The ethanol industry has a positive PR campaign of innovation and sustainable production to pursue with the public, and that story will help expose how biofuel’s competitor – fossil fuel – is declining as ethanol is improving.

Indeed, there’s an unreported narrative of how ethanol is getting better and oil is getting worse. Just as the Stone Age did not end for lack of stone, the writing is on the wall for oil. As reported in an essay by Roger Howard in a November 2008 issue of the Wall Street Journal, the “age of easy oil is over.”

The International Energy Agency warns that oil supplies are tightening as major oil fields get older and less productive, particularly so for non-OPEC oil producers. To wit, an official from Russia’s second largest oil company admitted last year that national oil output there had maxed out.
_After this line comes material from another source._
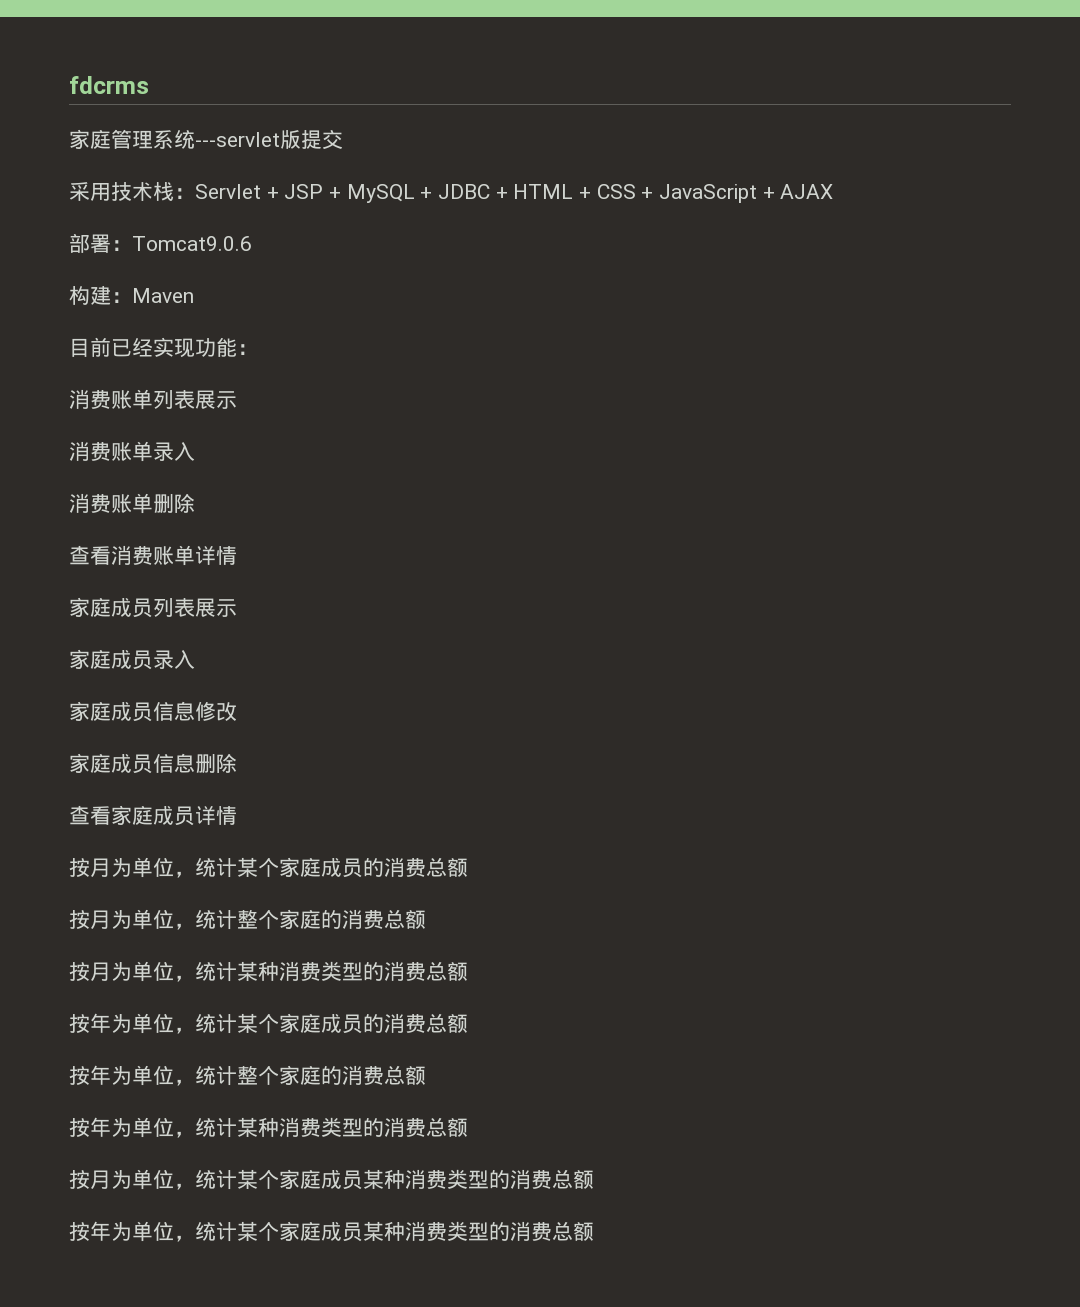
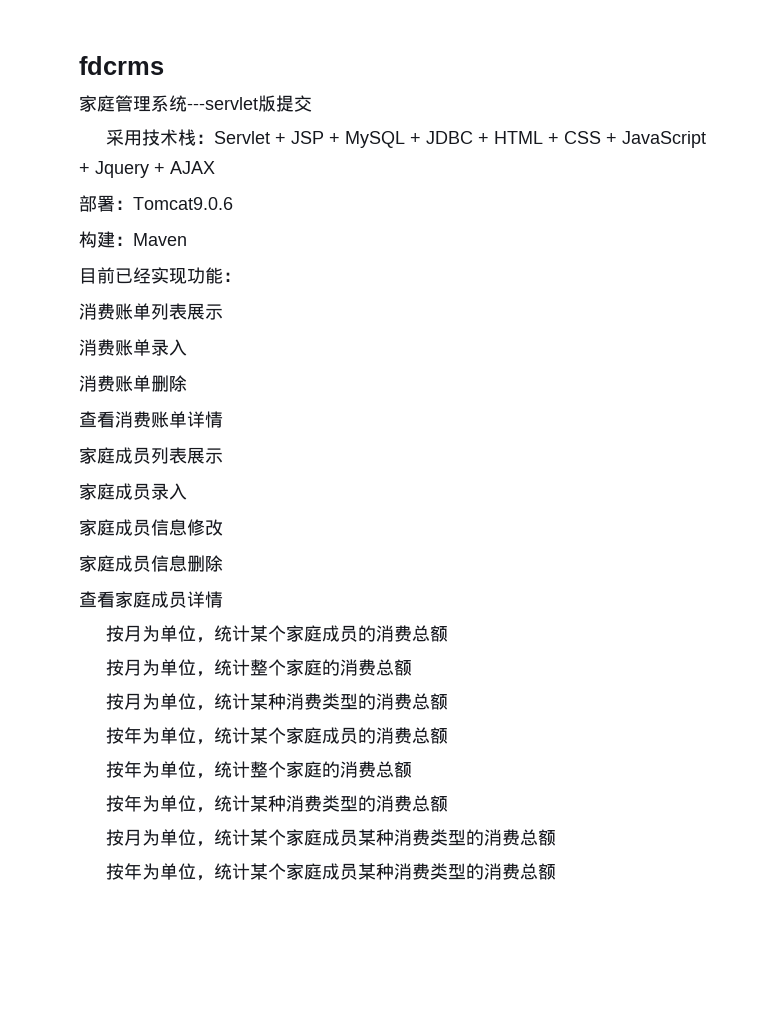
(775, 193) none -> [95,161,165,178] Jquery +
As existing oil fields age, declining rates of production mean companies will spend more money just to keep production rates from falling. Further, as firms are forced to dig deeper and drill more costly wells in hostile places in search for additional supplies, oil will get even more expensive for consumers. Low oil prices and the collapse of credit are compounding these problems for oil companies, as these factors make it harder and pricey to finance new exploration and drilling projects. So when oil prices inevitably increase, the result will be sharp pain for consumers – unless we continue investment in and support biofuels as an alternative to oil.

What about ethanol’s story of innovation and sustainability? Here are but a few of the facts.

· Farmers today apply fewer inputs to produce larger crops on the same land. It takes about 40 percent less land to grow a bushel of corn now than in 1987.

· Modern-day ethanol plants have reduced energy use 26 percent and water use 21 percent, according to DOE.

· A recent University of Nebraska study found that ethanol results in 51 percent fewer GHG emissions than gasoline, and that state-of-the-art technology has improved ethanol’s energy balance ratio to nearly 2:1.

· Technology innovations are saving energy, creating new streams of revenue, and reducing the carbon footprint of ethanol plants.

While oil is becoming more difficult to find, more expensive to drill, and more harmful to the environment, ethanol is becoming more sustainable, more efficient, and cleaner.

It is incumbent upon all ACE members to help tell this story.

© American Coalition for Ethanol, all rights reserved.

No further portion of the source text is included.